Currion a reconnu que le système humanitaire actuel est obsolète, mais tout changement potentiel doit être évalué avec prudence et flexibilité.
« Le test pour les nouvelles technologies comme l'argent mobile, les bons électroniques et les monnaies numériques qui offrent des solutions innovantes est de savoir si elles peuvent être plus sûres et plus rentables à la fois pour le bénéficiaire et pour l'institution hôte », a déclaré l'équipe de Finance numérique du US Global Development Lab de l'USAID.
Currion est d'accord et affirme que lorsque l'on discute de technologie, il est important de ne pas alimenter la machine à battage médiatique, mais plutôt de s'assurer que les besoins de ceux qui en ont besoin sont toujours satisfaits.

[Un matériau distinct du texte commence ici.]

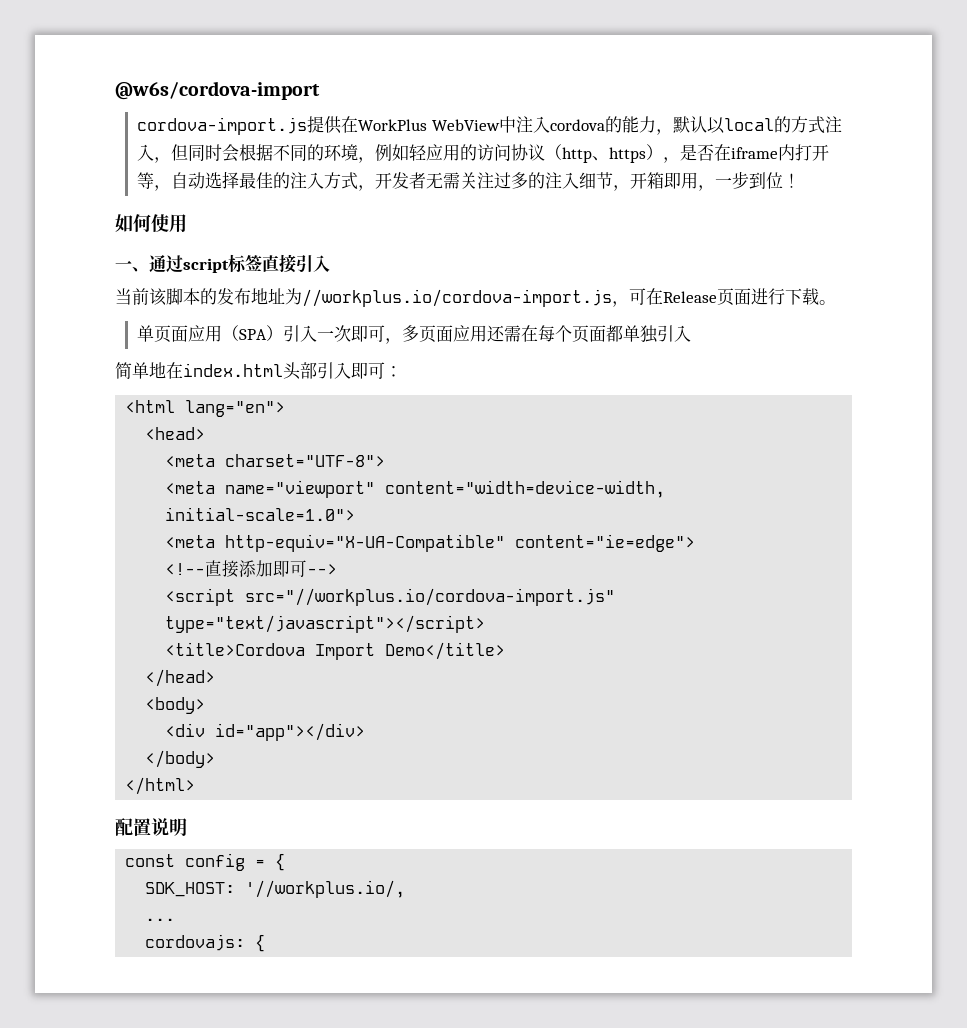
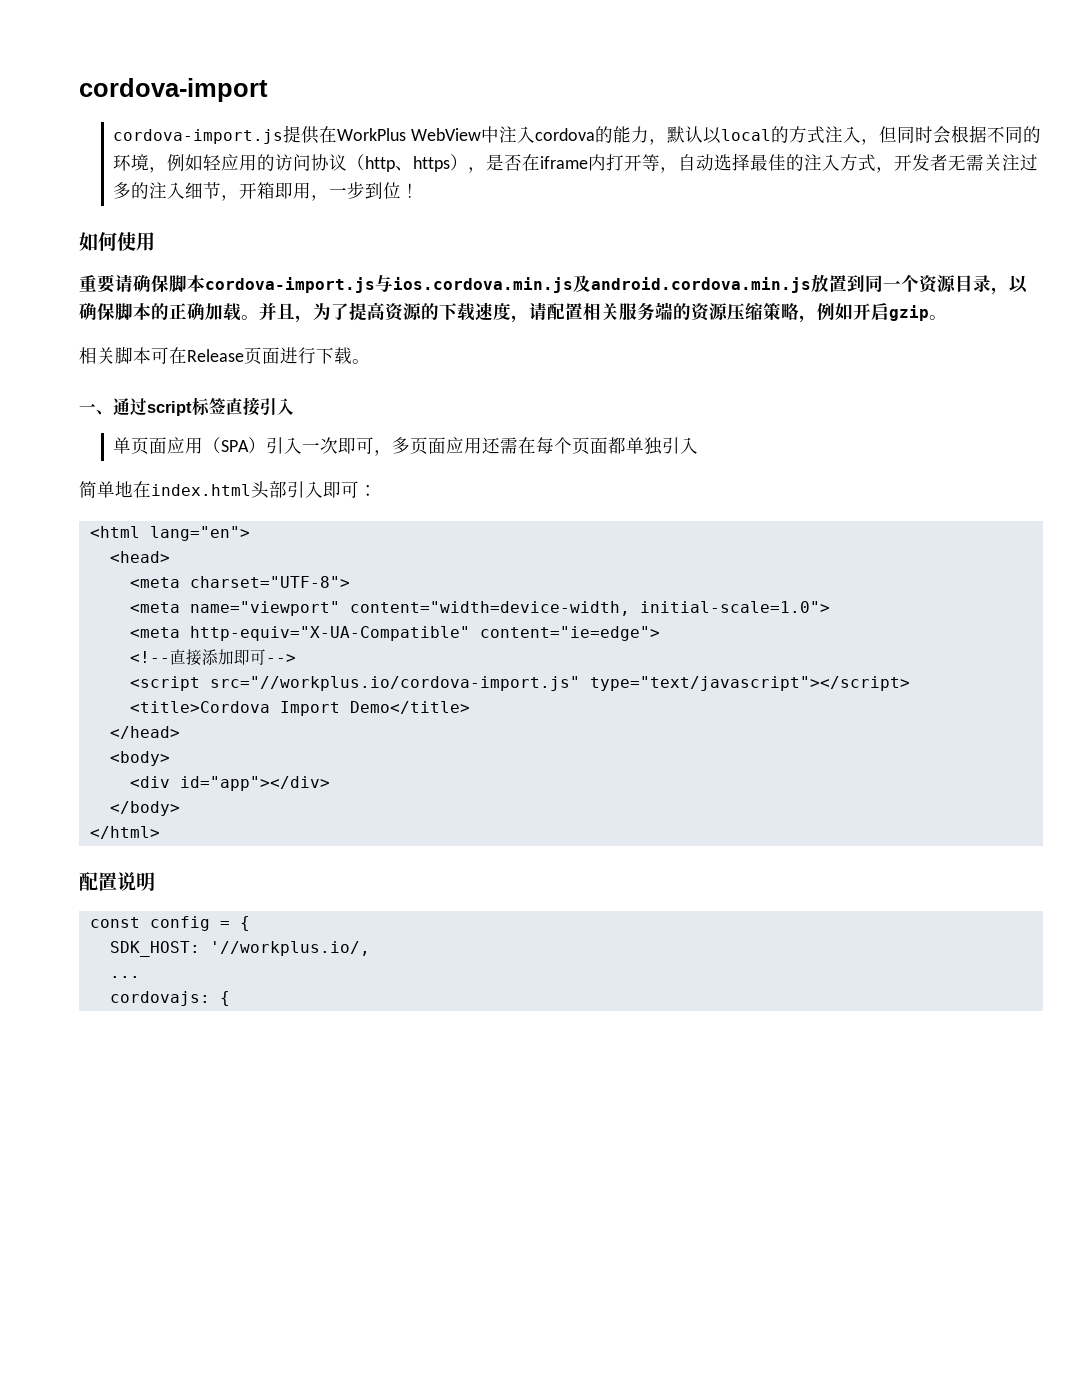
- @w6s/cordova-import
+ cordova-import
+ 重要请确保脚本cordova-import.js与ios.cordova.min.js及android.cordova.min.js放置到同一个资源目录，以确保脚本的正确加载。并且，为了提高资源的下载速度，请配置相关服务端的资源压缩策略，例如开启gzip。
+ 相关脚本可在Release页面进行下载。
- 当前该脚本的发布地址为//workplus.io/cordova-import.js，可在Release页面进行下载。

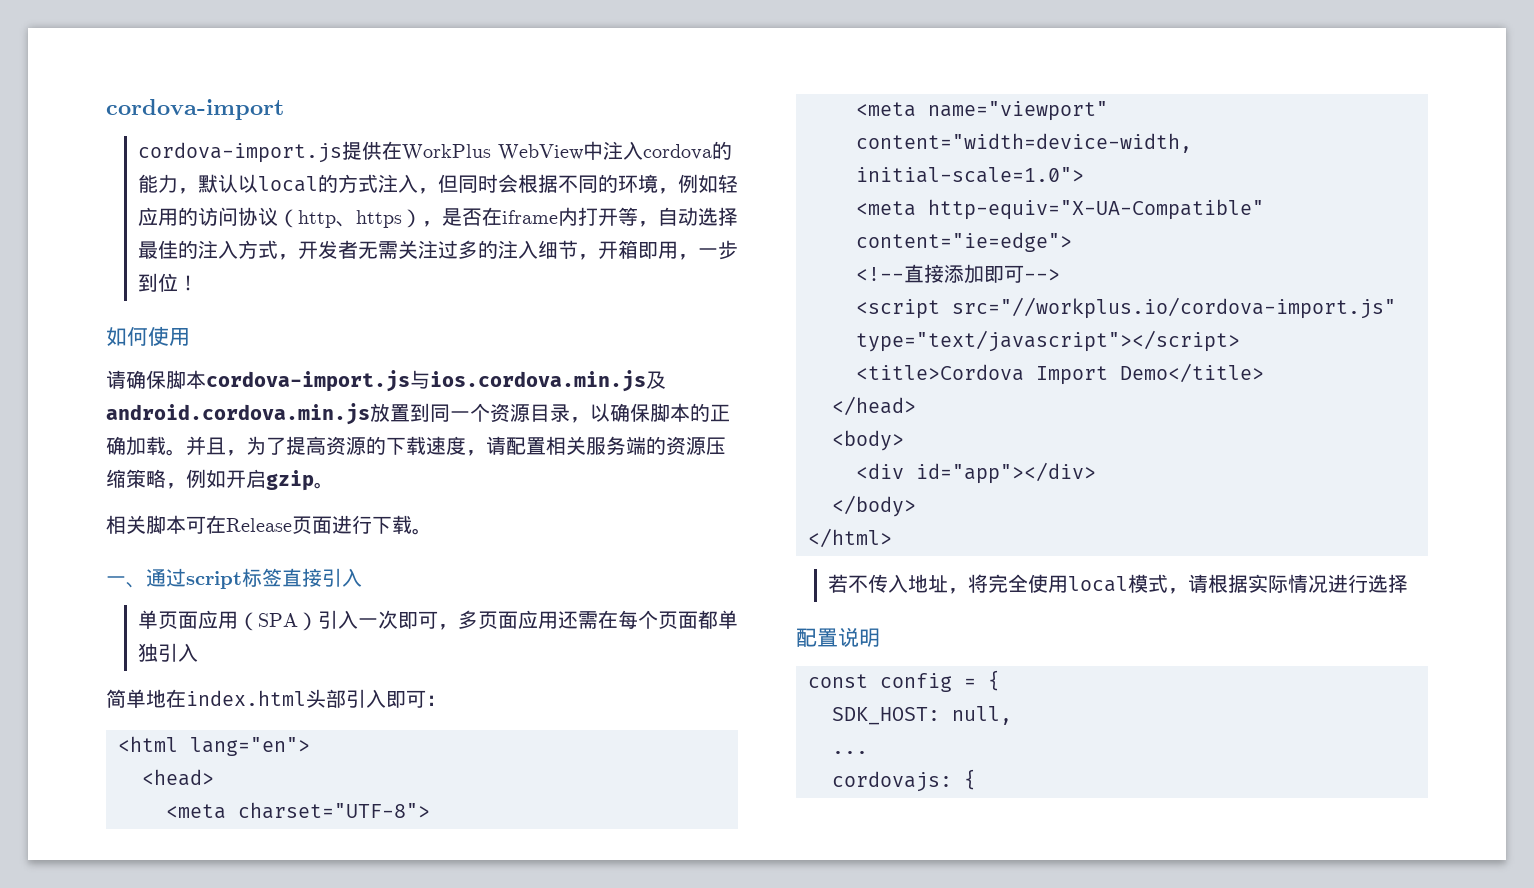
- 重要请确保脚本cordova-import.js与ios.cordova.min.js及android.cordova.min.js放置到同一个资源目录，以确保脚本的正确加载。
+ 请确保脚本cordova-import.js与ios.cordova.min.js及android.cordova.min.js放置到同一个资源目录，以确保脚本的正确加载。
+ 若不传入地址，将完全使用local模式，请根据实际情况进行选择
- SDK_HOST: '//workplus.io/,
+ SDK_HOST: null,

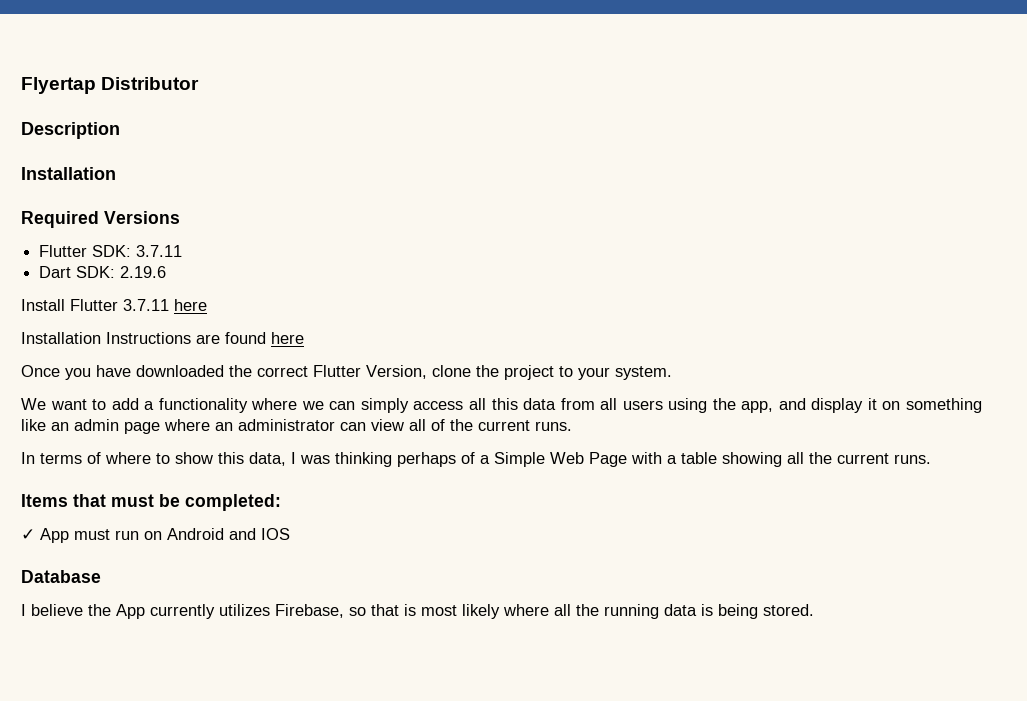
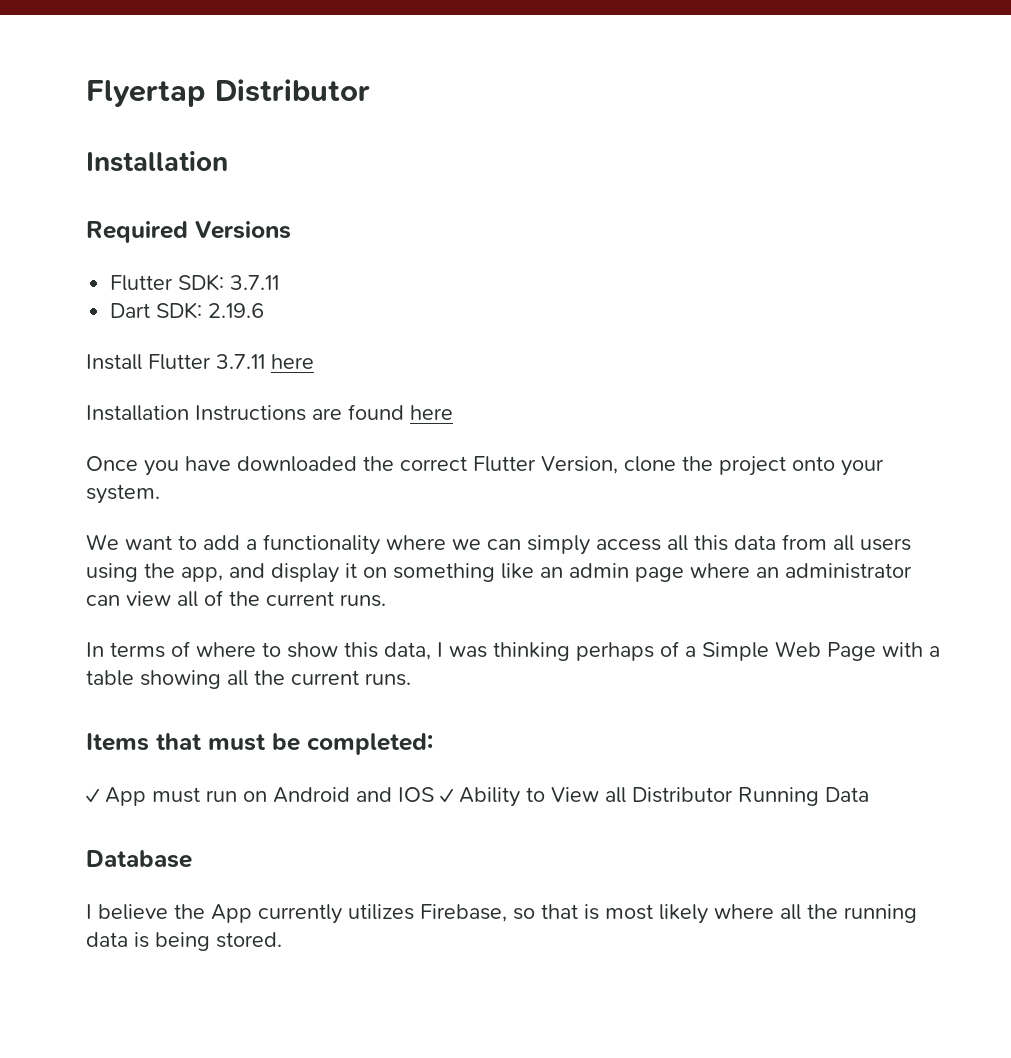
- Description
- Once you have downloaded the correct Flutter Version, clone the project to your system.
+ Once you have downloaded the correct Flutter Version, clone the project onto your system.
- ✓ App must run on Android and IOS
+ ✓ App must run on Android and IOS ✓ Ability to View all Distributor Running Data

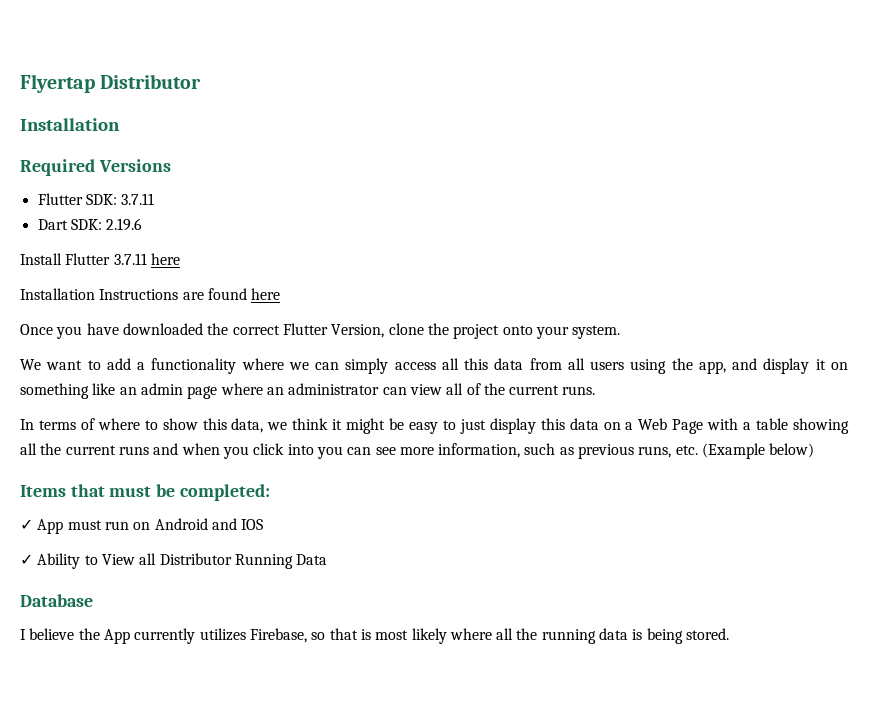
- In terms of where to show this data, I was thinking perhaps of a Simple Web Page with a table showing all the current runs.
+ In terms of where to show this data, we think it might be easy to just display this data on a Web Page with a table showing all the current runs and when you click into you can see more information, such as previous runs, etc. (Example below)
- ✓ App must run on Android and IOS ✓ Ability to View all Distributor Running Data
+ ✓ App must run on Android and IOS
+ ✓ Ability to View all Distributor Running Data

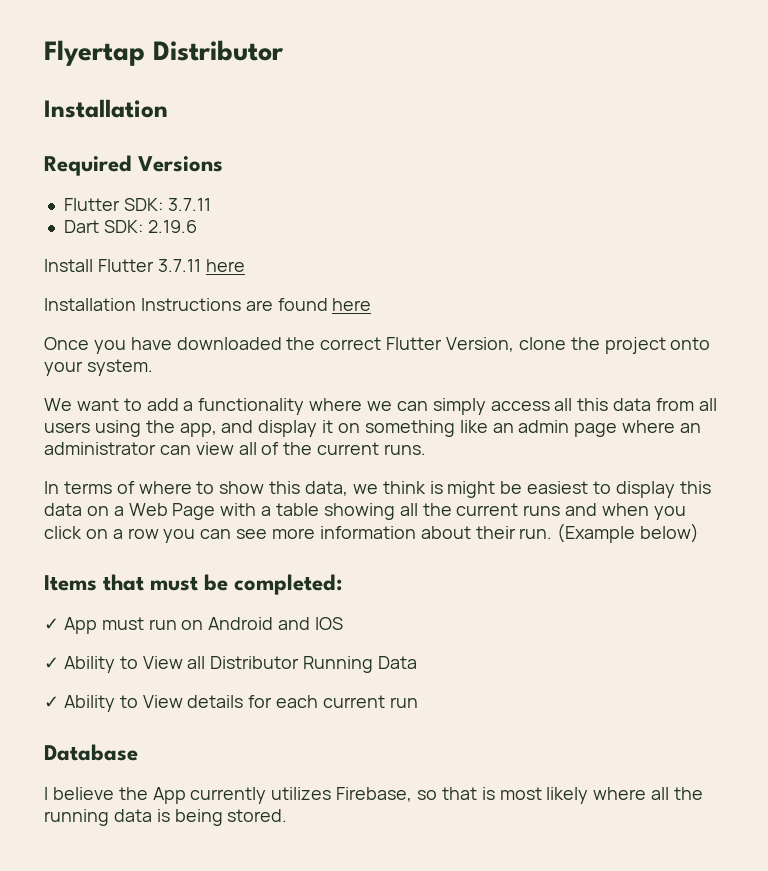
- In terms of where to show this data, we think it might be easy to just display this data on a Web Page with a table showing all the current runs and when you click into you can see more information, such as previous runs, etc. (Example below)
+ In terms of where to show this data, we think is might be easiest to display this data on a Web Page with a table showing all the current runs and when you click on a row you can see more information about their run. (Example below)
+ ✓ Ability to View details for each current run

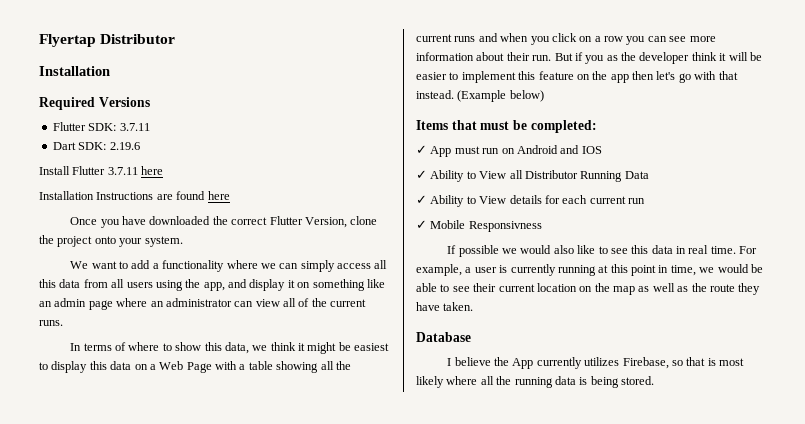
- In terms of where to show this data, we think is might be easiest to display this data on a Web Page with a table showing all the current runs and when you click on a row you can see more information about their run.
+ In terms of where to show this data, we think it might be easiest to display this data on a Web Page with a table showing all the current runs and when you click on a row you can see more information about their run.
+ But if you as the developer think it will be easier to implement this feature on the app then let's go with that instead.
+ ✓ Mobile Responsivness
+ If possible we would also like to see this data in real time. For example, a user is currently running at this point in time, we would be able to see their current location on the map as well as the route they have taken.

« C'est très stimulant de parler de ce sujet, ça me passionne. Il ne faut jamais oublier qu'au bout du compte, il y a des gens qui ont peut-être tout perdu et le battage médiatique ne les aide T . Nous devons nous assurer que nos idées sont fondées. »
Ce sujet sera abordé plus en détail àConsensus 2015à New York le 10 septembre. Un événement completordre du jourpeut être trouvé ici.
Image de trésorerievia Shutterstock, image de Pulo Aceh via la Croix-Rouge.